The Joy-Southfield Community Development Corporation teaches healthy eating habits

The Joy-Southfield Community Development Corporation, with support from the Blue Cross Blue Shield of Michigan Foundation, led a collaborative effort to address social determinants of health to improve health outcomes and reduce health care costs. The project attracted the attention of several leading nonprofit organizations including the University of Michigan, Eastern Market Corporation, the National Kidney Foundation of Michigan and the Kresge Foundation.

"This is the sort of collaboration that gets things done," says Audrey Harvey, "Health care organizations, nonprofits, universities and community leaders ― this is what we strive for ― multi-level collaboration. It's the way forward."

The project offered health workshops and classes that covered everything from exercise and healthy habits to food prescription and cooking demonstrations, all of which resulted in an increase in community knowledge regarding healthy eating habits. The Foundation's support created the opportunity for this project to receive an additional $100,000 from the City of Detroit Neighborhood Opportunity Fund and H.R. Kendall Fund.

The success of this project proved that health care costs can be reduced, and health outcomes improved by developing links between clinical care and community-based health and wellness programs. JSCDC continues to share the lessons learned and advocate for systemic health reform locally, regionally and nationally.

Healthy eating statistics:
82% reported increased knowledge about where to buy fresh fruits and vegetables
89% reported increased knowledge about the importance of eating fresh fruits and vegetables
82% now try new fruits and vegetables
80% now cook with fruits and vegetables
About 11,000 participants were recruited from 15,000 low to moderate income households in target area
Participant attendance rates:
Once: 23%
Twice: 12%
Three times: 11%
4 or more: 54%

University of Michigan offers incentives to increase preventive care visits

For people with low income, the cost of health care services can be difficult and frustrating. "It's a harsh reality that many feel that the health system is unfair to them," says Audrey Harvey, executive director and CEO of the Blue Cross Blue Shield of Michigan Foundation, "We must make it right. They need to know that we're here for them."
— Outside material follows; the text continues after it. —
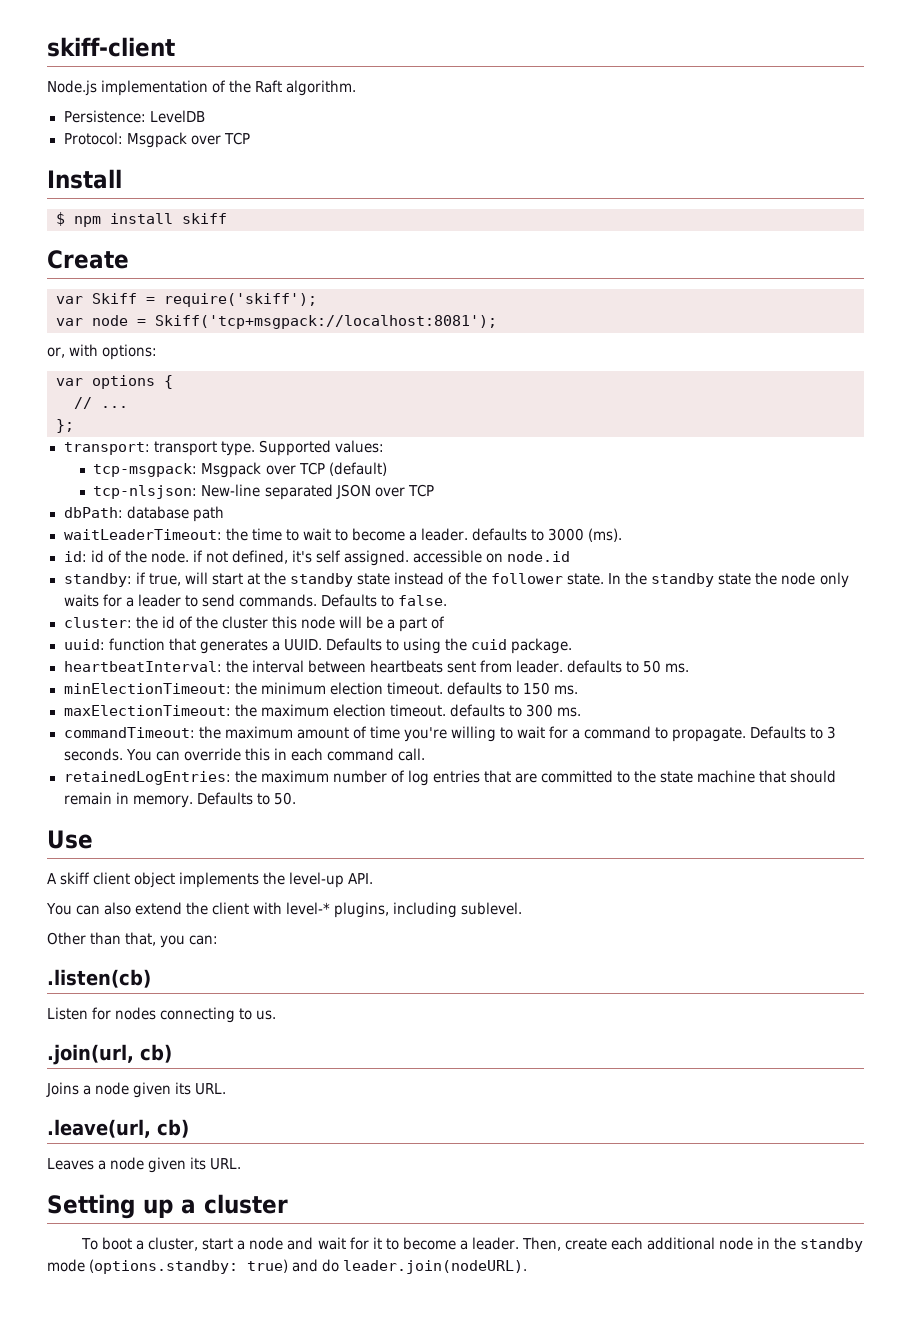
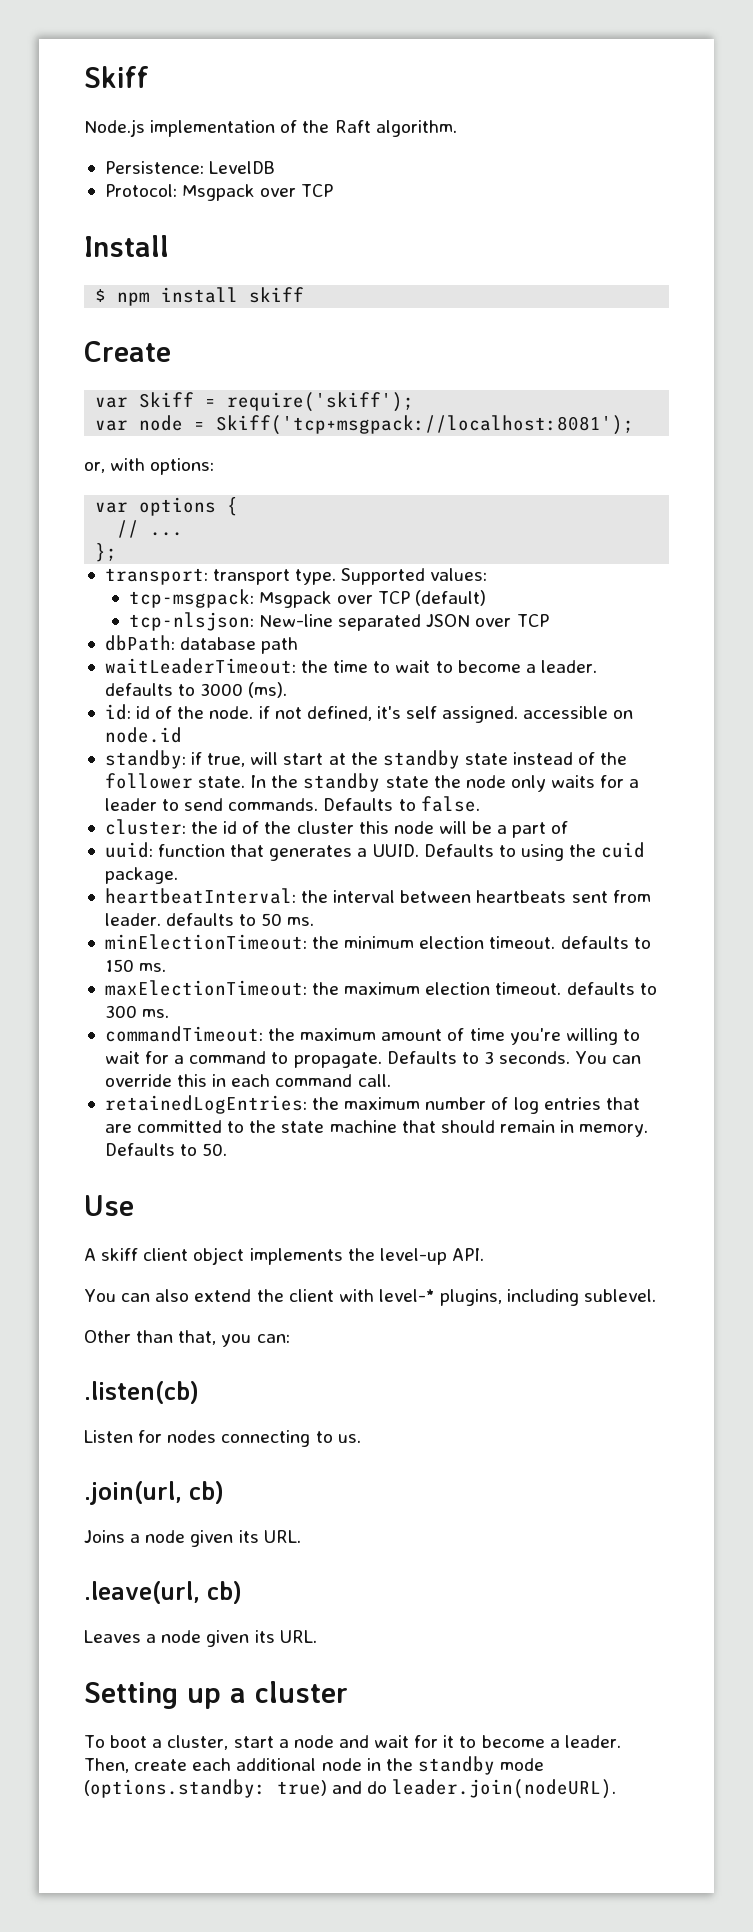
[47,37,175,57] skiff-client -> [84,66,149,88] Skiff

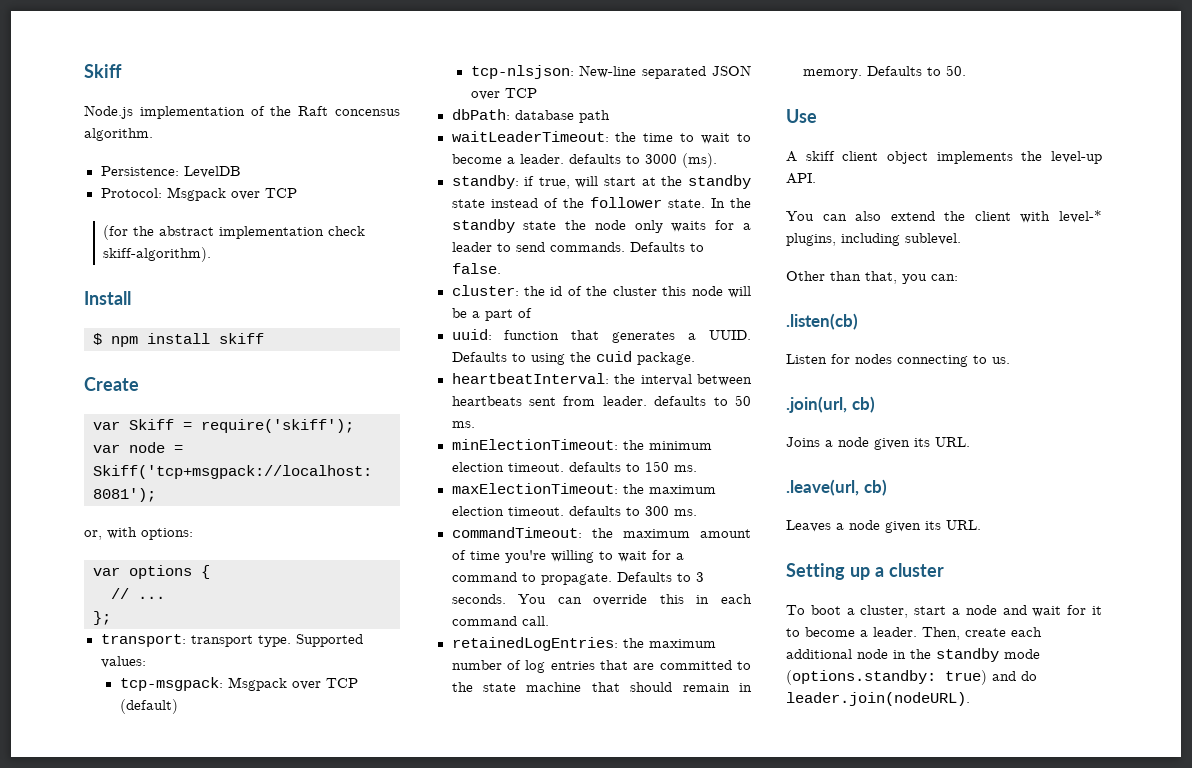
(371, 126) none -> [335,109,401,116] concensus
(334, 190) none -> [103,225,366,240] [103,247,212,262] // (for the abstract implementation check skiff-algorithm).
[104,704,634,723] [104,727,182,743] // id: id of the node. if not defined, it's self assigned. accessible on node.id -> (717, 160) none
The Foundation's support of a project led by Dean Yang of the University of Michigan was part of that effort, she said. Yang's team used gift cards to motivate low-income people to get preventive health care. The goal, he says, was to help build trust between patients and their providers so they would feel more comfortable using available services. "Because many of these people must be very cautious with their money, we have to give them a reason to believe that health care is worth it," Yang says. "They trust the health system so little that they would put themselves at risk rather than take a loss."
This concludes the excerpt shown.